The emergence of AI in productivity suites and other consumer software products is well underway. But some IT service providers see an opportunity for integration beyond the latest vendor offerings.
The indoor AI trend continued last week with Google brings its renamed Gemini large language models to Gmail, Docs and other Workspace apps. Google’s decision follows Copilot for Microsoft 365, which entered the enterprise market last November. This offering integrates Microsoft’s Copilot generative AI platform into Word, Excel and other office applications.
Partners are hardly unaware of these developments, because companies train thousands of consultants on Generative AI technology from Google, Microsoft and AWS, among other providers. But they see another opportunity in AI integration: integrating AI into customers’ client-server and even mainframe applications. Such systems operate out of the spotlight, but they often manage essential business functions. This status makes them targets for investments in AI. companies are looking for reinvention projects with high return potential.
AI integration within reach for 2024
David McCurdy, CTO at Insight Enterprises, a Chandler, Ariz.-based solutions integrator, foresees the merging of generative AI with more traditional technologies. client server systems.
“I call 2024 the year of integration,” he said. “I think a lot of companies, especially those that have a development arm, are trying to integrate AI into different applications.”
Insight is one of these companies. McCurdy said the integrator plans to integrate AI into its own back-office applications this year. For example, the company’s AI-powered Knowledge Hub, set to roll out this month, will bring information to employees in the apps they use, rather than requiring them to search for it in a separate system .
McCurdy said he believes Insight’s clients will also rethink their internal systems and embrace AI integration in the back office.
“It will be a huge market for us in the future,” he said. “Every business has its own type of application or service. And that’s where you’ll really see the ROI – when you get down to the basics.”
Mainframes are ready for AI integration
Mainframes, with their high processing power and memory capacity, are also candidates for AI integration, according to Gordon McKenna, cloud evangelist and vice president of alliances at Downers-based technology advisor and MSP Ensono Grove, Illinois.
“The mainframe is an obvious platform for running AI,” he said.
Ensono customers already do this. McKenna said customers run IBM’s Watsonx generative AI cloud services on their mainframes. These services include Watsonx Code Wizard for Zwhich aims to accelerate the translation of COBOL code into Java and generally increase developer productivity on the IBM Z mainframe range.
McKenna said Watsonx gives IBM’s “old Watson.” which dates from 2007, a new breath in technological life. “I see IBM leaning heavily on this,” he added.
But while some customers are integrating AI into the mainframe, others are moving in the opposite direction.

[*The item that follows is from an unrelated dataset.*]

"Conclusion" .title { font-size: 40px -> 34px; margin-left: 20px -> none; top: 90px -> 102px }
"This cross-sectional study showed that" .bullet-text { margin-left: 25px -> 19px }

“We see that users want to extend the mainframe into the cloud and take advantage of OpenAI, (Amazon) Bedrock and Gemini,” he said, noting that Ensono helps customers leverage such AI cloud services .
A survey from Advanced, a company that offers mainframe modernization services, reflects the same contrast. Fifty-two percent of 400 IT leaders surveyed said AI innovation has accelerated their migration away from mainframes, while 29% of respondents said they are exploring AI integration on mainframes. Atlanta-based Advanced released its annual Mainframe Modernization Business Barometer Report last week.
IBM agreed in January to acquire Advanced’s application modernization assets.
Application and data stack modernization
The current interest in AI integration is the latest phase of a broader and longer application modernization initiative, according to Erik Duffield, CEO of Hakkoda, a Snowflake services partner that offers data modernization and managed services.
David McCurdyTechnical Director at Insight Enterprises
“We’ve been working on application modernization (for at least 10 years) because organizations needed to solve this problem,” he said. “But now generative AI, and AI in general, has taken a different look at application modernization, a broader horizon and greater capability that you can apply to it. There are a lot of conversations around the question: “What are we doing? with our application stack and how is AI part of it? »
Duffield said these customer discussions involve front-office and back-office systems.
A Hakkoda study released today finds that two-thirds of 500 data leaders surveyed believe generative AI will be “very” or “crucial” important to their success by 2027. Additionally, 85% of organizations are expected to use a certain type of generative AI. AI tool this year, according to Hakkoda’s “State of Data” report.
But another form of modernization will determine whether AI adopters will take full advantage of the technology: update business data stacks. Ninety-four percent of organizations surveyed by Hakkoda said they need to modernize their data stack in 2024, a move the report said would help them “harness the power of GenAI.”
Regarding specific modernization tactics, the Hakkoda survey indicates that 45% of respondents plan to centralize on a primary cloud platform this year, while 23% plan to do so in 2025. cloud data management platforms are considered a key component of IT infrastructure to gather the data needed to power AI models.
John Moore is a writer for TechTarget Editorial covering the role of the CIO, economic trends and the IT services industry.